**YOUR OBJECTIVE**
Which of the lines in the records below hold the string "Pratheek"? Copy every one of them.

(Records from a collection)
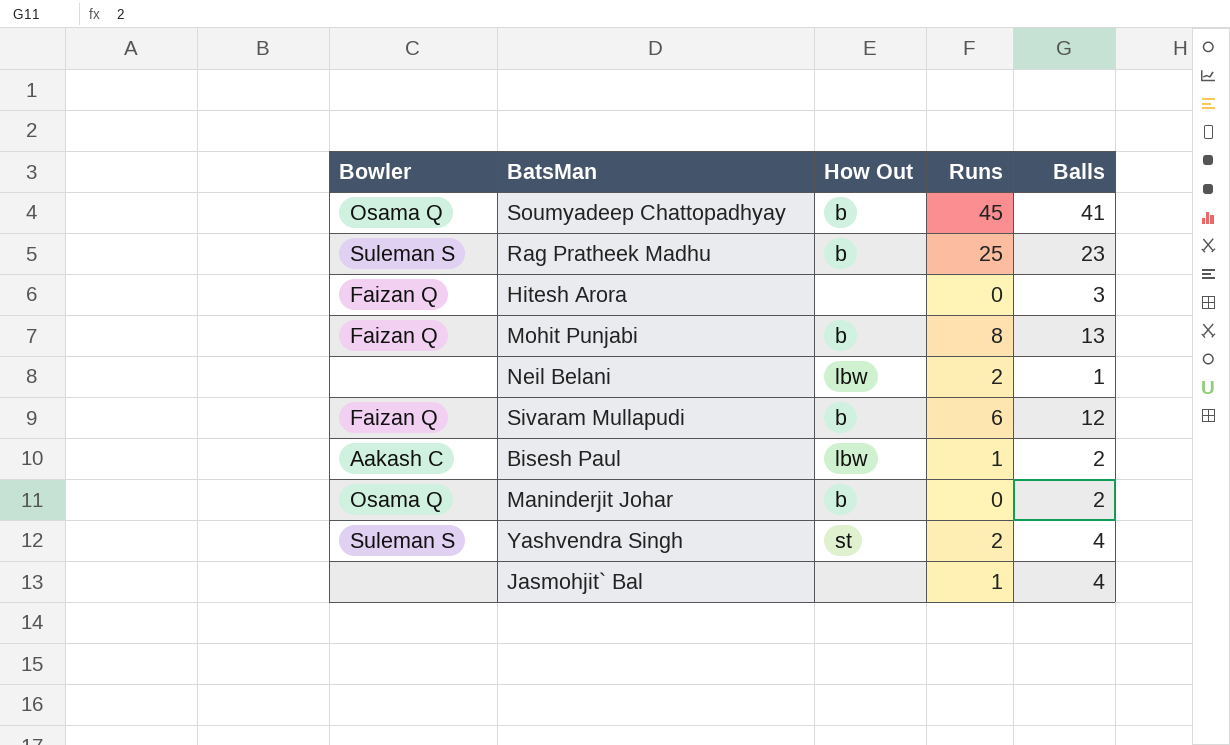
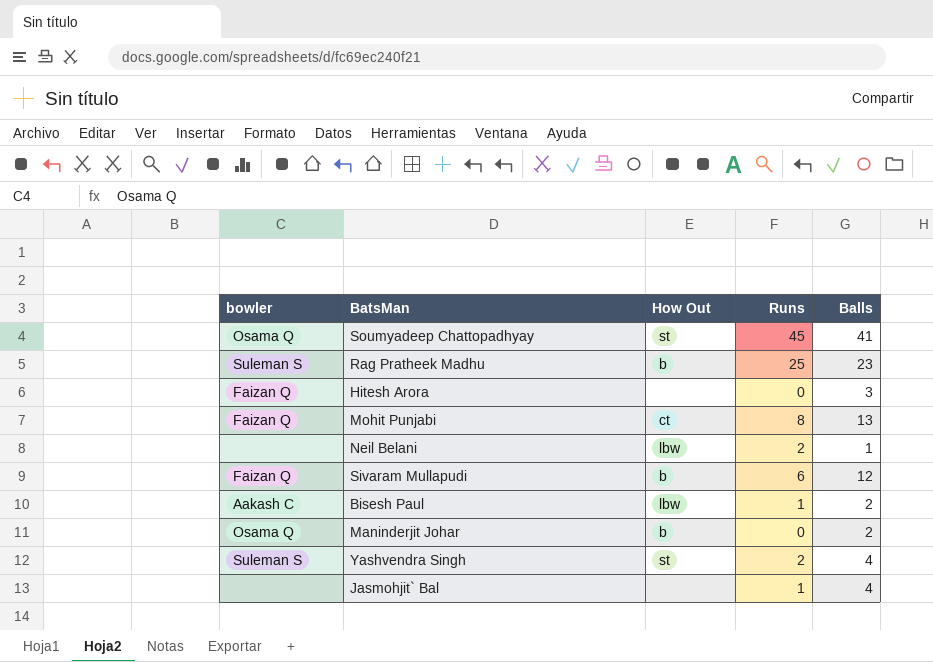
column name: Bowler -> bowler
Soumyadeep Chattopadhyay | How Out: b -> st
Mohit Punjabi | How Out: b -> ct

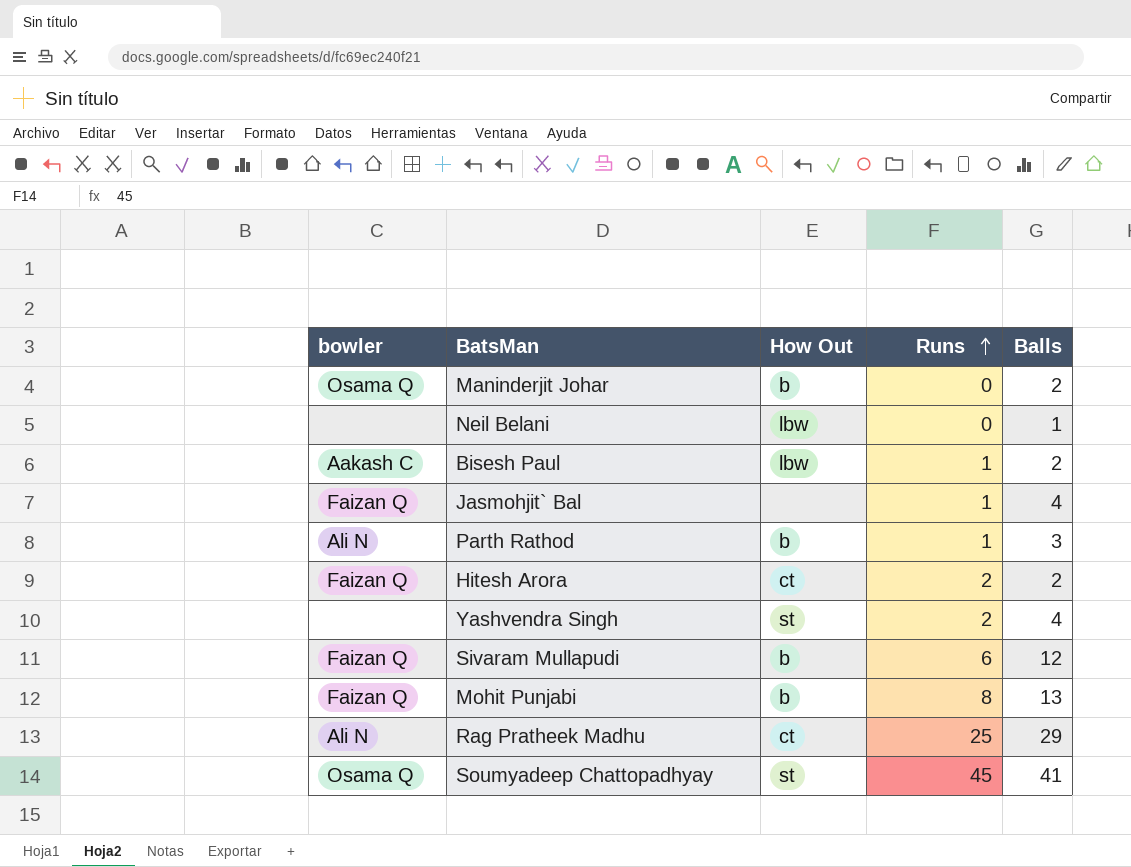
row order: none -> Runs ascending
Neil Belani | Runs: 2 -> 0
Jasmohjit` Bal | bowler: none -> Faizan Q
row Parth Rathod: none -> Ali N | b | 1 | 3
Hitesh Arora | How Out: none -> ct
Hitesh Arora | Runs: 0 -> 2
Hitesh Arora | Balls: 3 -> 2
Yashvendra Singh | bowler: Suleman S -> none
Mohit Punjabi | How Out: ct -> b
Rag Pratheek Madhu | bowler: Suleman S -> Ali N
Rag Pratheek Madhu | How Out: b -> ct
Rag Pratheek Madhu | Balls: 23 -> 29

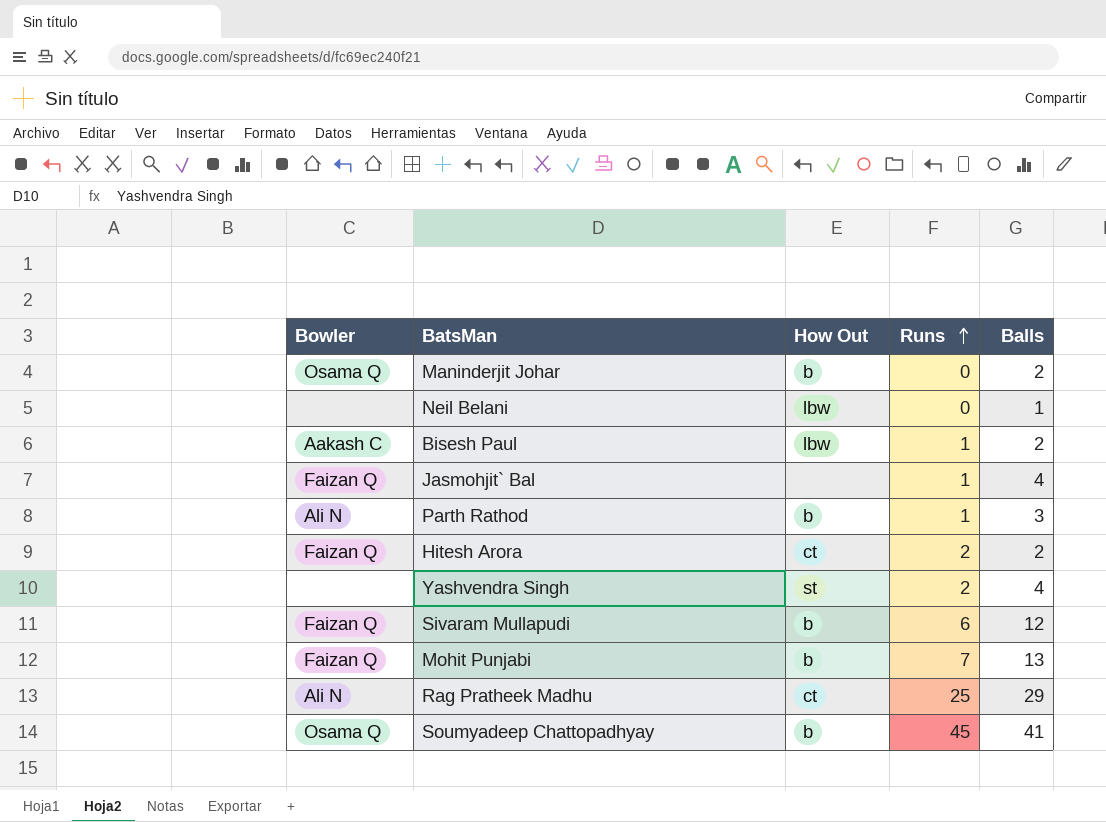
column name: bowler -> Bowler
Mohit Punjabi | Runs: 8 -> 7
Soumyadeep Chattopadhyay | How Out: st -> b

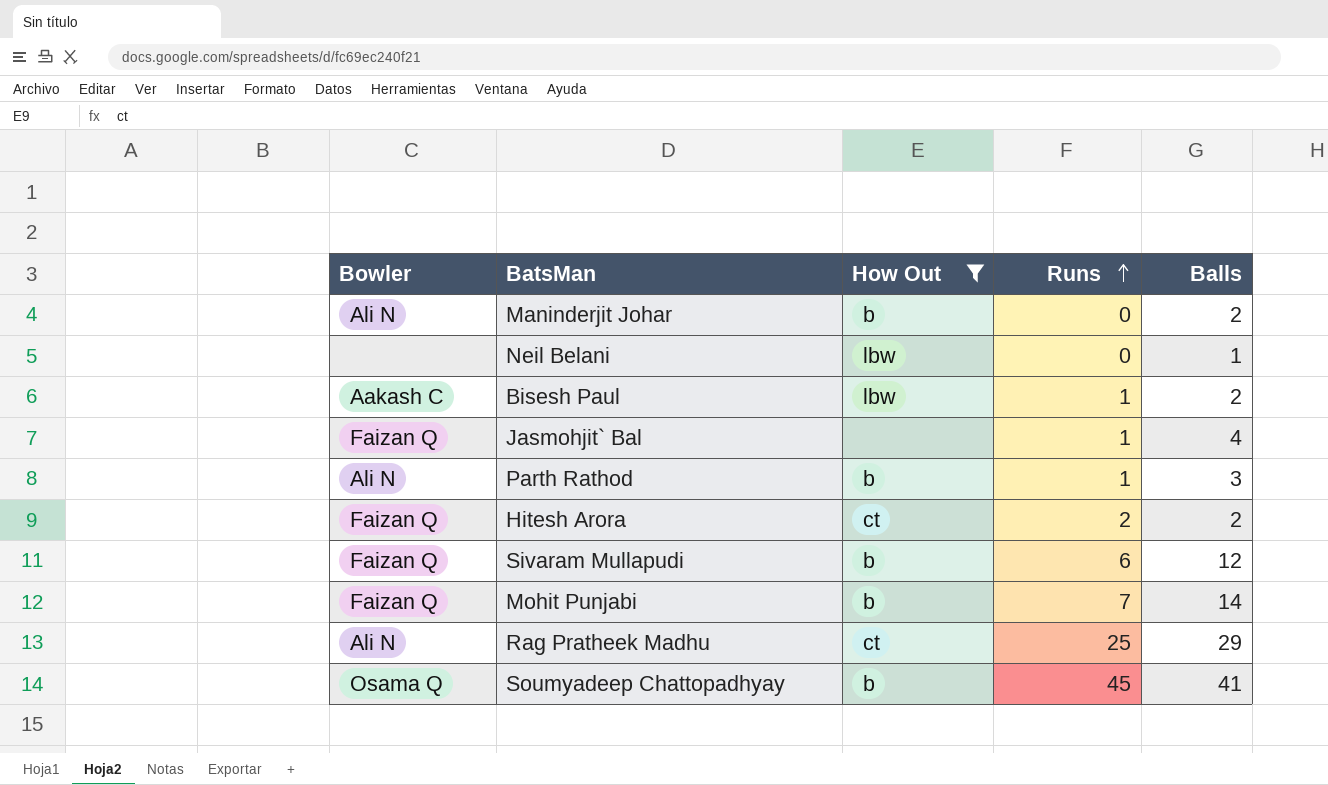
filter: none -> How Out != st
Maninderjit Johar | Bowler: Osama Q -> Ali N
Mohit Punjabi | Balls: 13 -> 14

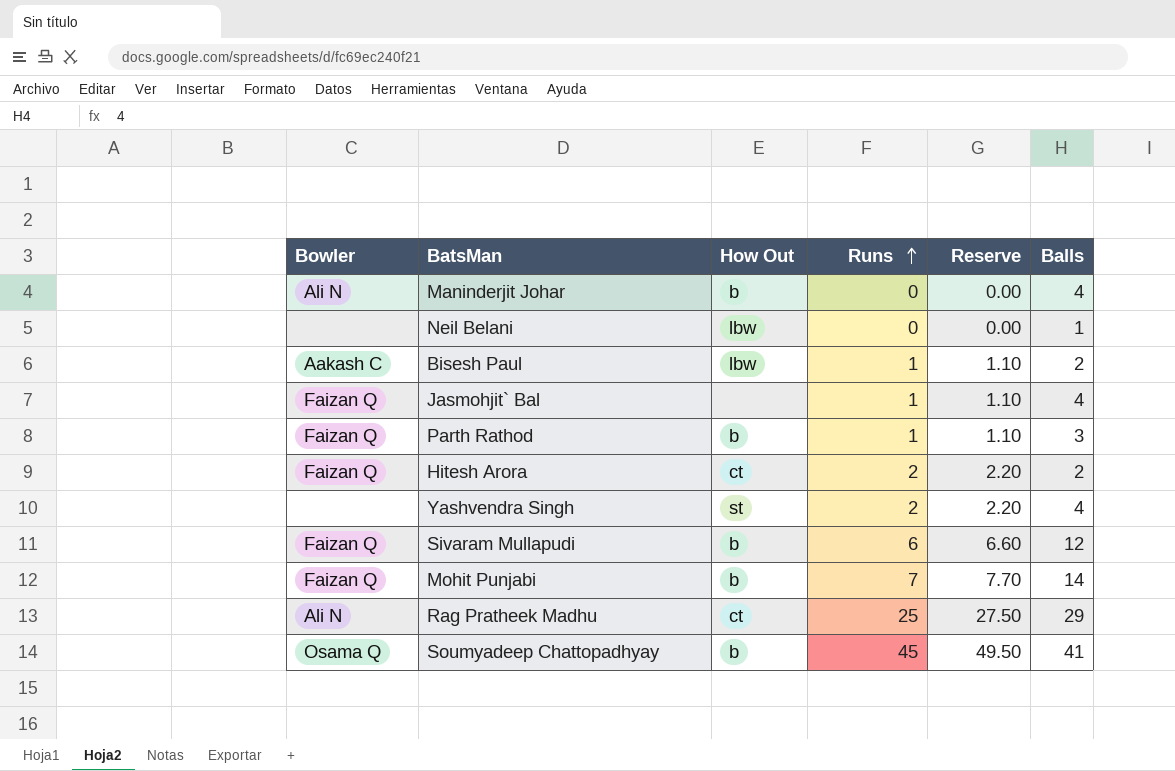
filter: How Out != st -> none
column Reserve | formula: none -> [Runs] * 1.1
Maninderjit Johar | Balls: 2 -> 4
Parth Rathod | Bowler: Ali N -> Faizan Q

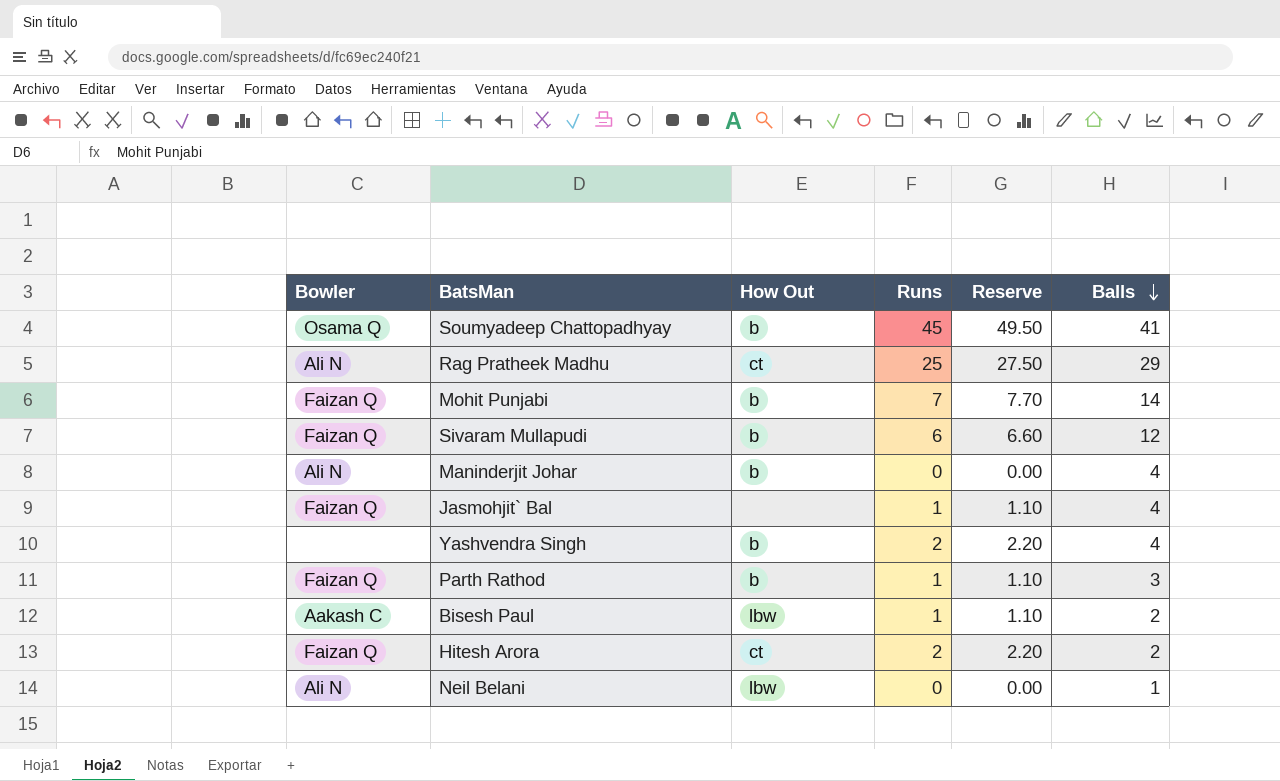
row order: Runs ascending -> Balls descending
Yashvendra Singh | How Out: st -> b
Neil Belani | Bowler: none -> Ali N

==

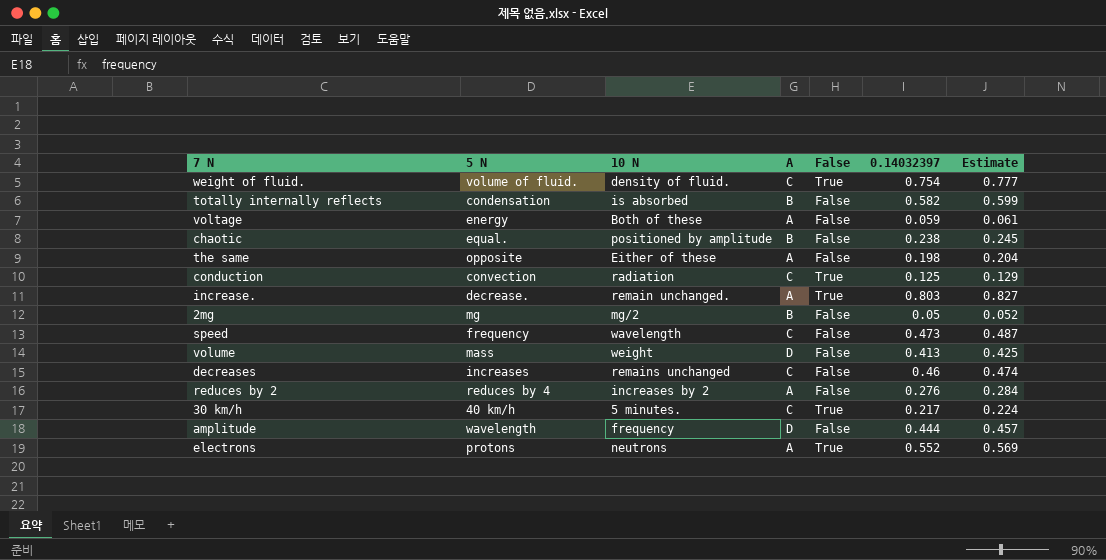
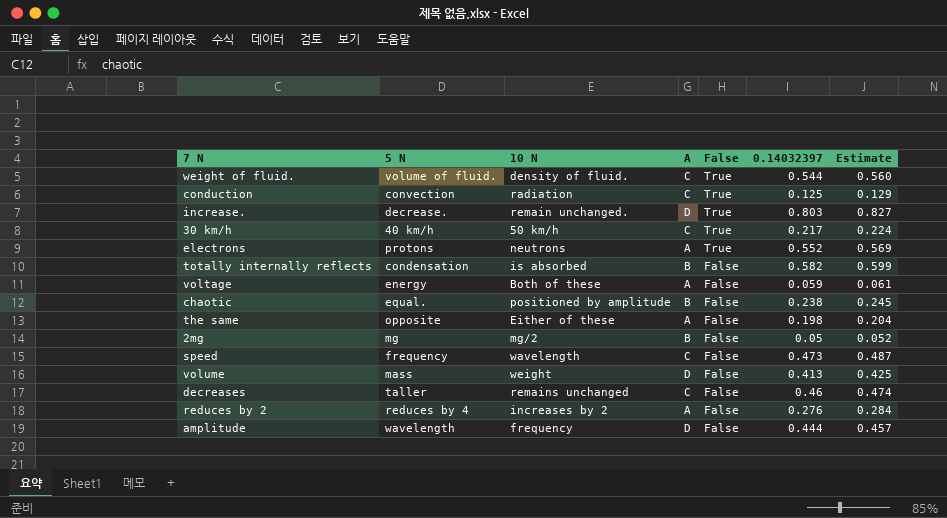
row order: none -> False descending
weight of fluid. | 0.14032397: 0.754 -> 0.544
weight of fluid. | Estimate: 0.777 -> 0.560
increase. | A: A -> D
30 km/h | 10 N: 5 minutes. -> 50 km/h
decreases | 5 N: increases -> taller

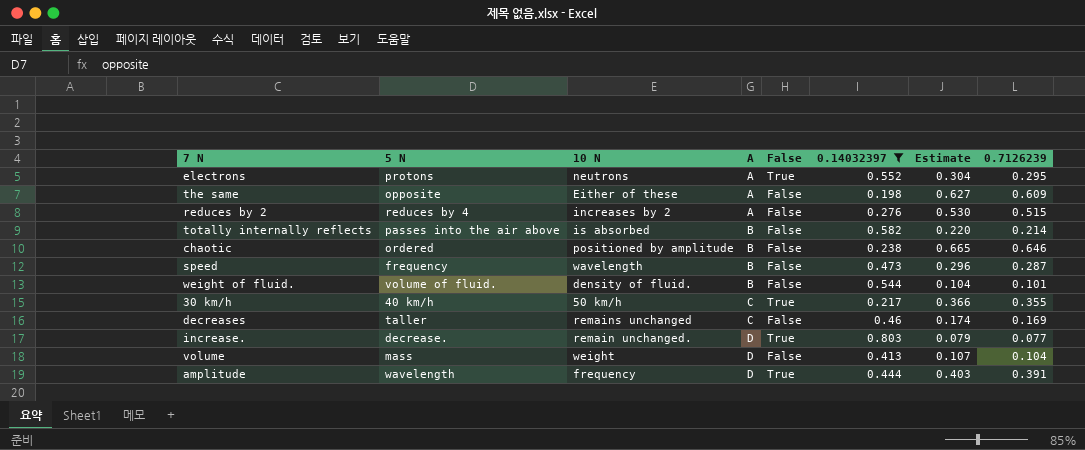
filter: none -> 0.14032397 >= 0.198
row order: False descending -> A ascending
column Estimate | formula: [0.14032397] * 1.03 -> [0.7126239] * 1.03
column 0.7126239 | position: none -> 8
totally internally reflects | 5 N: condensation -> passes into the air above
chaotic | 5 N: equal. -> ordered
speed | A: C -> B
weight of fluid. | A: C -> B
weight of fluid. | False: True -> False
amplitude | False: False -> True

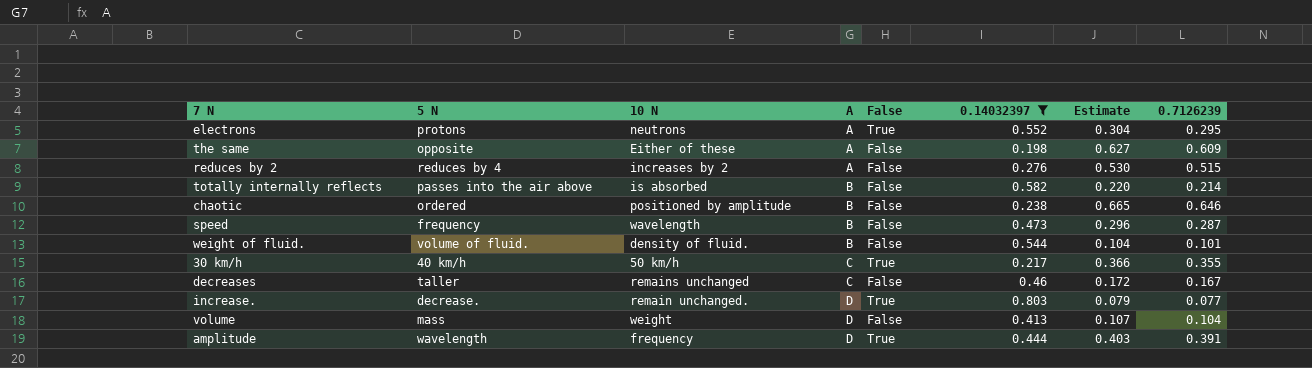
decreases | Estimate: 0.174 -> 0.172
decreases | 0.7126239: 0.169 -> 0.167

==

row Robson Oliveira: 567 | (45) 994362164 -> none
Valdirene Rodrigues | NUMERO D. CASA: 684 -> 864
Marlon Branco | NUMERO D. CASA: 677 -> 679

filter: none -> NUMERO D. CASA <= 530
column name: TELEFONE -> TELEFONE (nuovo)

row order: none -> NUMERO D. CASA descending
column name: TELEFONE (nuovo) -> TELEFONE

**EXERCISE ANSWER**
Rag Pratheek Madhu | bowler: Suleman S -> Ali N
Rag Pratheek Madhu | How Out: b -> ct
Rag Pratheek Madhu | Balls: 23 -> 29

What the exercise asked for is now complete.